> [Task data]
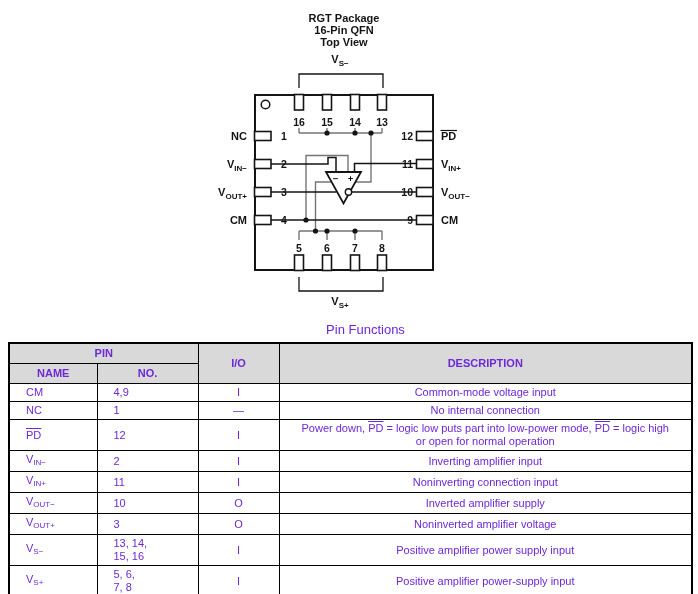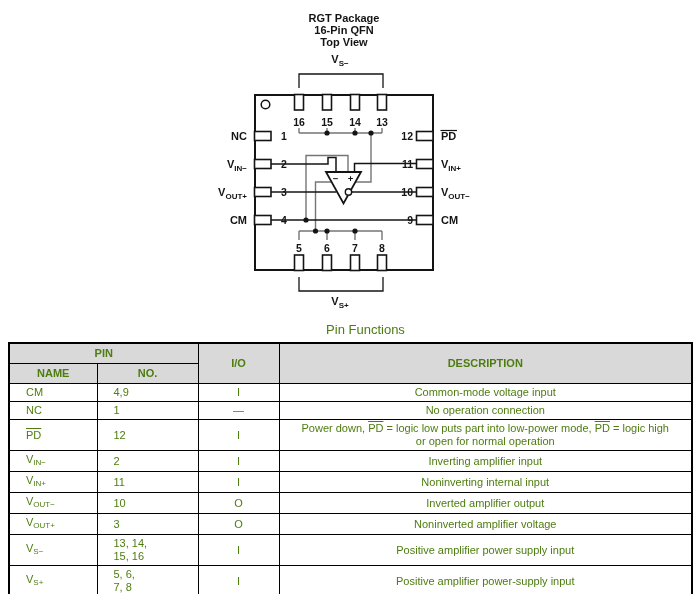"RGT Package" .page { color: #4d7c0f -> #6d28d9 }
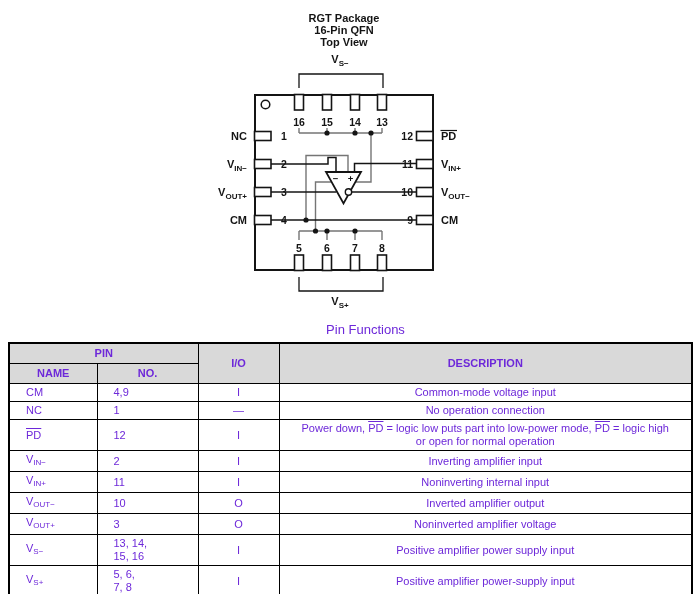"No operation connection" td.c-desc { text: operation -> internal }
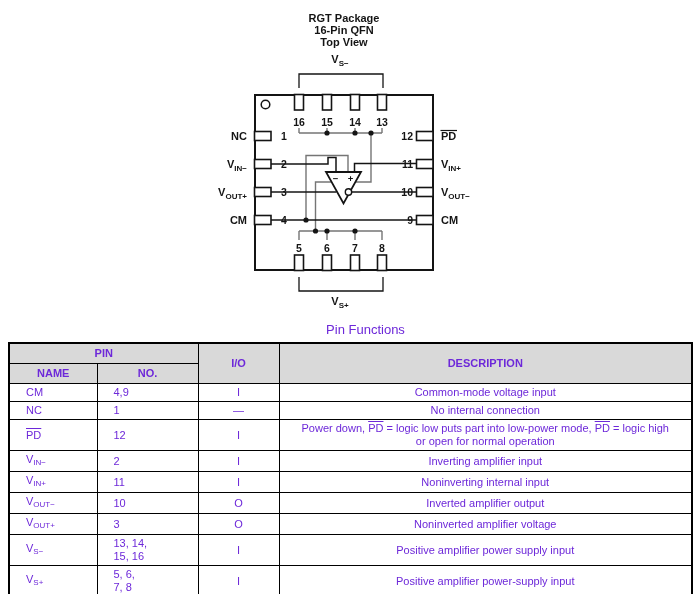"Noninverting internal input" td.c-desc { text: internal -> connection }
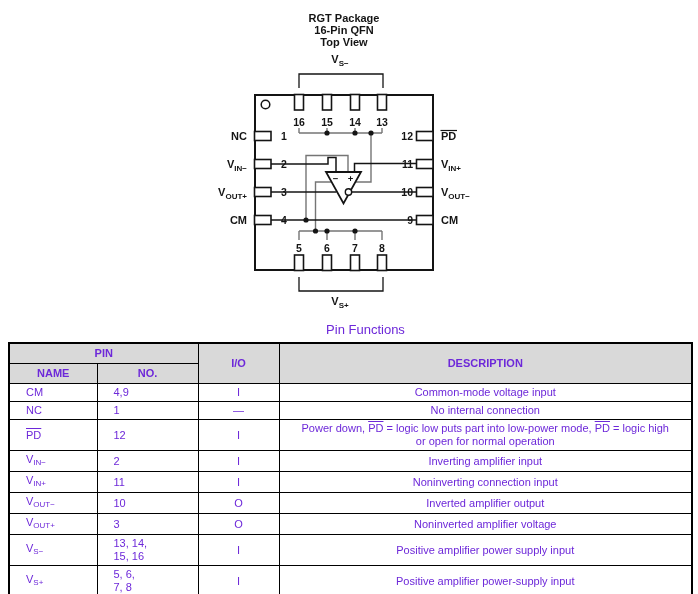"Inverted amplifier output" td.c-desc { text: output -> supply }
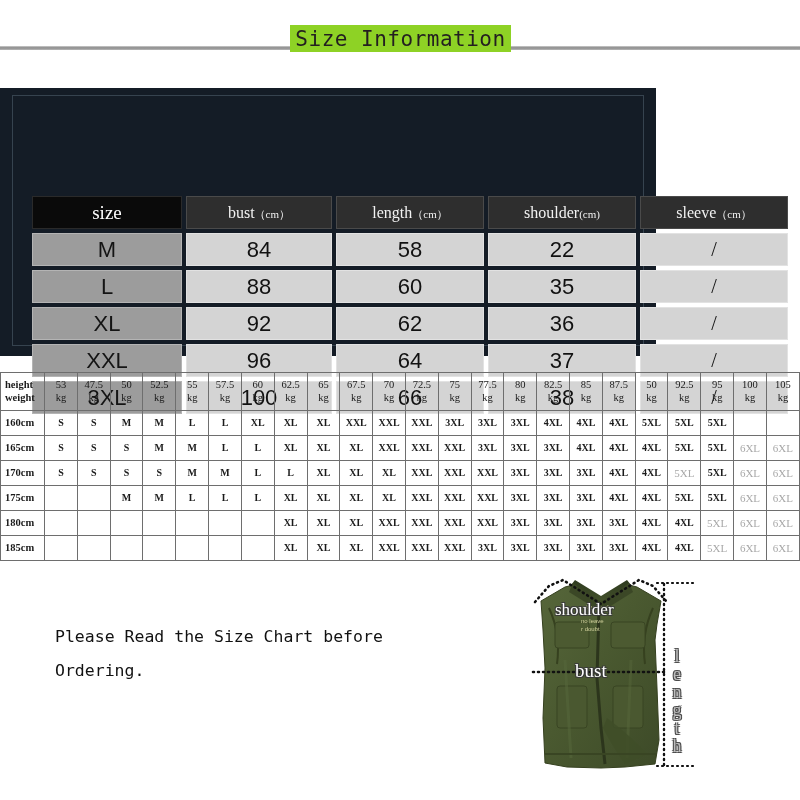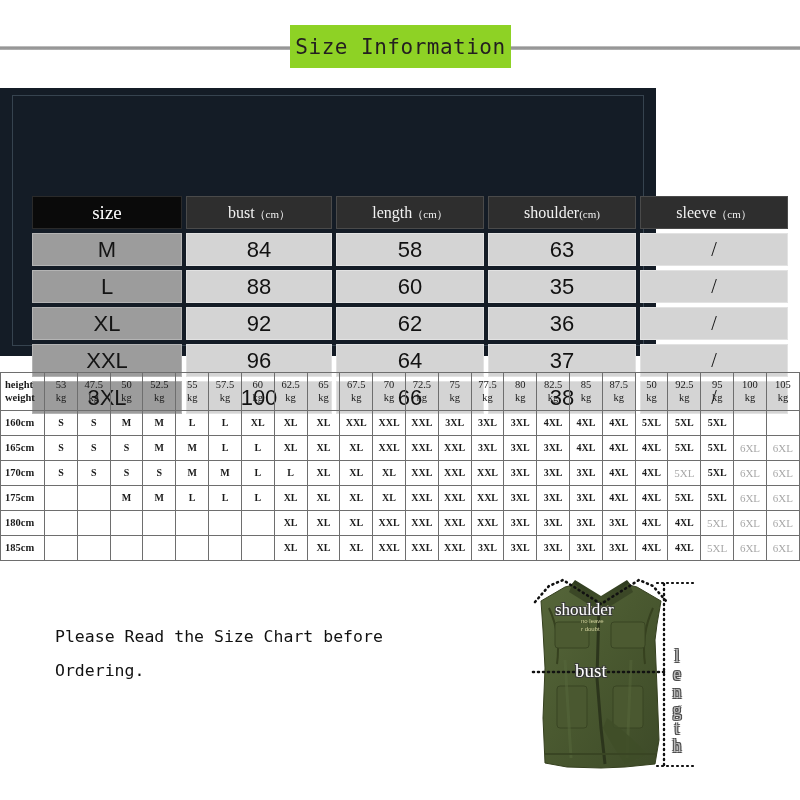"Size Information" #title-box { height: 43px -> 27px }
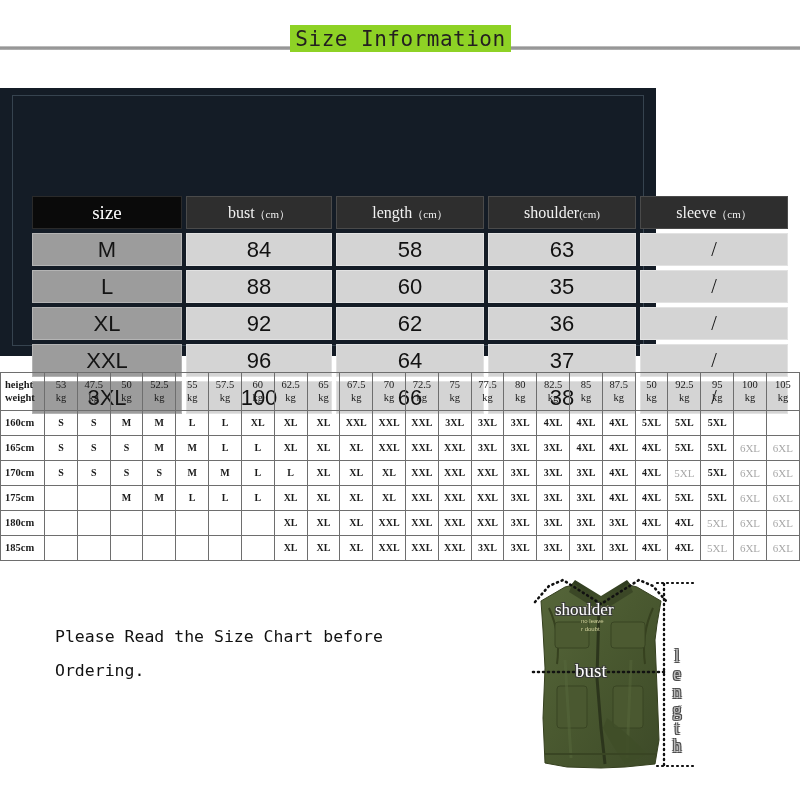"63" td.valcell { text: 63 -> 22 }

> [Task to carry out] The line containing "height: 43px ->" marks the end: transcribe every line from the start of the listing up to and including it, minus the pictures.

> [The answer]
"RGT Package" .page { color: #4d7c0f -> #6d28d9 }
"No operation connection" td.c-desc { text: operation -> internal }
"Noninverting internal input" td.c-desc { text: internal -> connection }
"Inverted amplifier output" td.c-desc { text: output -> supply }
"Size Information" #title-box { height: 43px -> 27px }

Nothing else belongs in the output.